Ship Island Lighthouse (Light Station #2)

        Early in the company’s history, Hancock Bank leaders integrated the Ship Island Lighthouse into the corporate logo to reiterate Hancock’s mission of guiding the people of the Gulf South toward their financial goals and dreams.  Built in 1886 to replace an original, deteriorated brick lighthouse, the 72-foot wooden Ship Island Light Station #2 led generations of mariners to safe harbor along the Mississippi Gulf Coast.  A welcomed sight to sailors, seamen, and fishermen seeking refuge from Nature’s wrath, the island’s resident sentinel witnessed two world wars, bid farewell to over 100 million board feet of Mississippi lumber exported to foreign lands, and survived the ravages of 1969’s infamous Hurricane Camille.
                                          

        On June 27, 1972, Coastians grieved the loss of the beloved landmark to the embers of a careless camper’s fire.  On October 9, 1998, the felling of a 25-year-old South Mississippi yellow pine and several subsequent reforestation projects commenced official reconstruction of the lighthouse.  Hancock Bank and other area businesses assisted the Friends of the Gulf Islands National Seashore in securing donations of time, talent, and resources to create a third lighthouse marking the natural deepwater harbor Gulf Coast founding father Pierre LeMoyne d’Iberville discovered more than 300 years ago.  Local woodsmen, craftsmen, and Naval Construction Battalion volunteers painstakingly used original blueprints and regional materials to rebuild the lighthouse; and, on June 9, 2000, Hancock Bank helped the Friends dedicate a new Ship Island lighthouse.

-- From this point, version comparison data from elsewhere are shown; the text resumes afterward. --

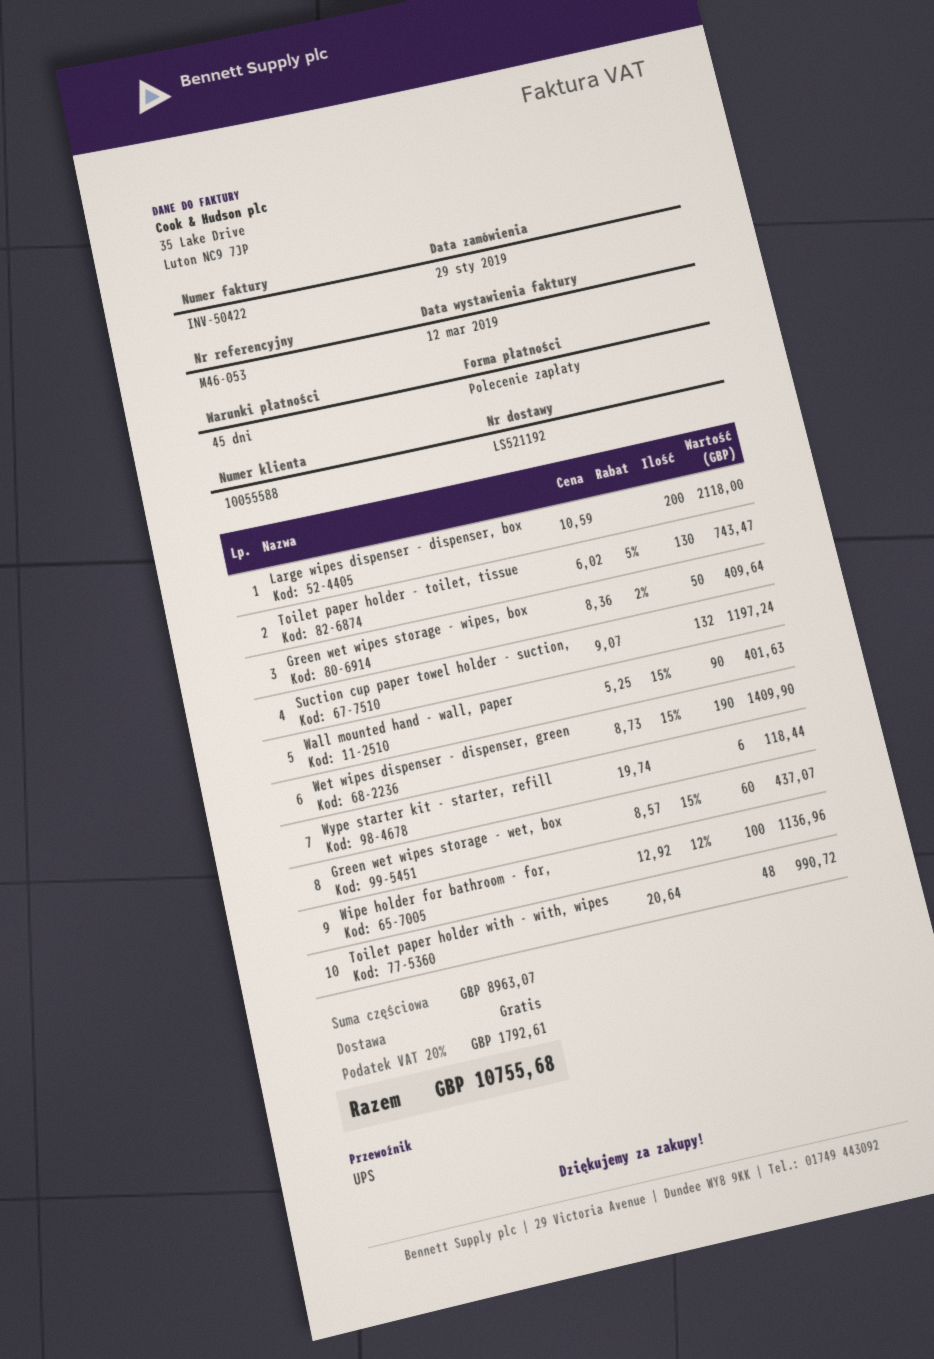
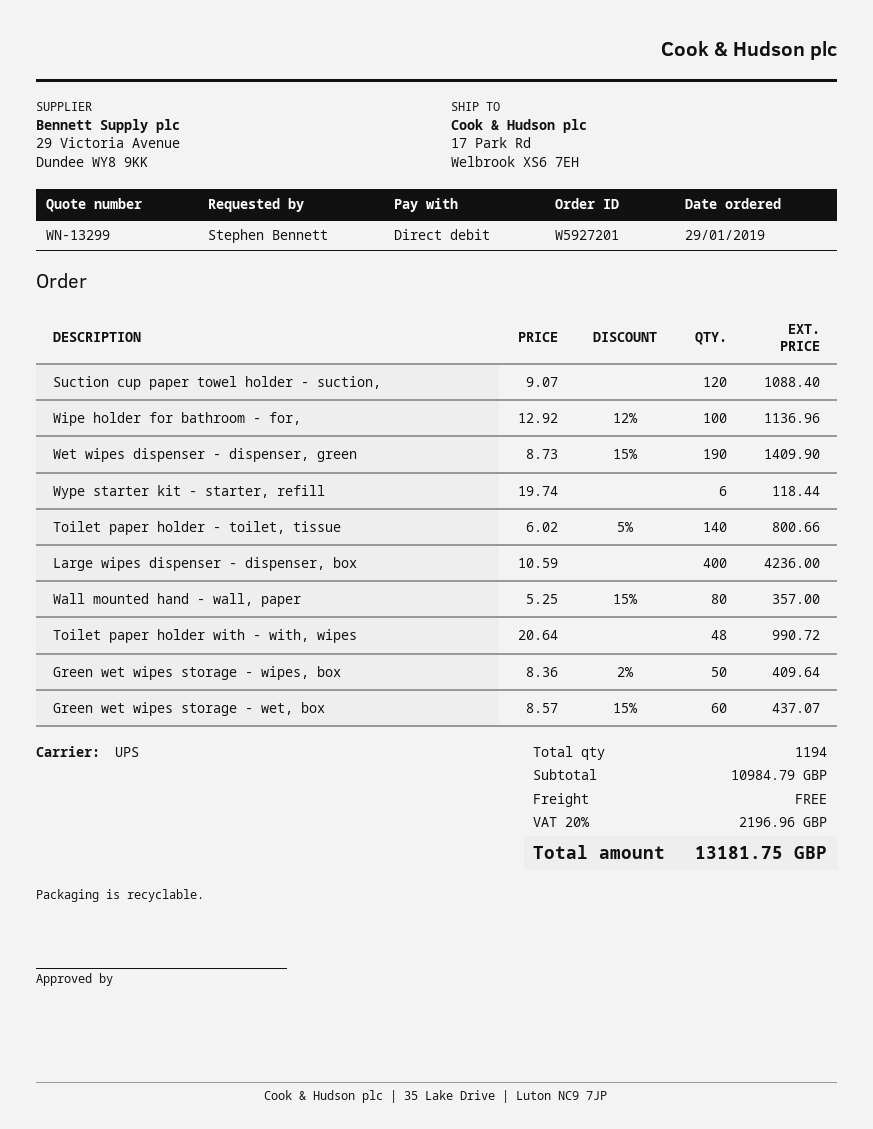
Large wipes dispenser - dispenser, box: 200 x 10.59 = 2118.00 -> 400 x 10.59 = 4236.00
Toilet paper holder - toilet, tissue: 130 x 6.02 - 5% = 743.47 -> 140 x 6.02 - 5% = 800.66
Suction cup paper towel holder - suction,: 132 x 9.07 = 1197.24 -> 120 x 9.07 = 1088.40
Wall mounted hand - wall, paper: 90 x 5.25 - 15% = 401.63 -> 80 x 5.25 - 15% = 357.00
subtotal: 8963.07 -> 10984.79
tax: 20% = 1792.61 -> 20% = 2196.96
total: 10755.68 -> 13181.75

     Although Ship Island Light Station #3 proved no match for Hurricane Katrina’s unprecedented surge on August 29, 2005, the resilient spirit that the lighthouse embodied endures as a tribute to Gulf South citizens’ inherent collective capacity to rise amid adversity.  The lighthouse itself is gone.  However, its figurative beacon continues to shine brightly toward an era of great opportunity throughout the region.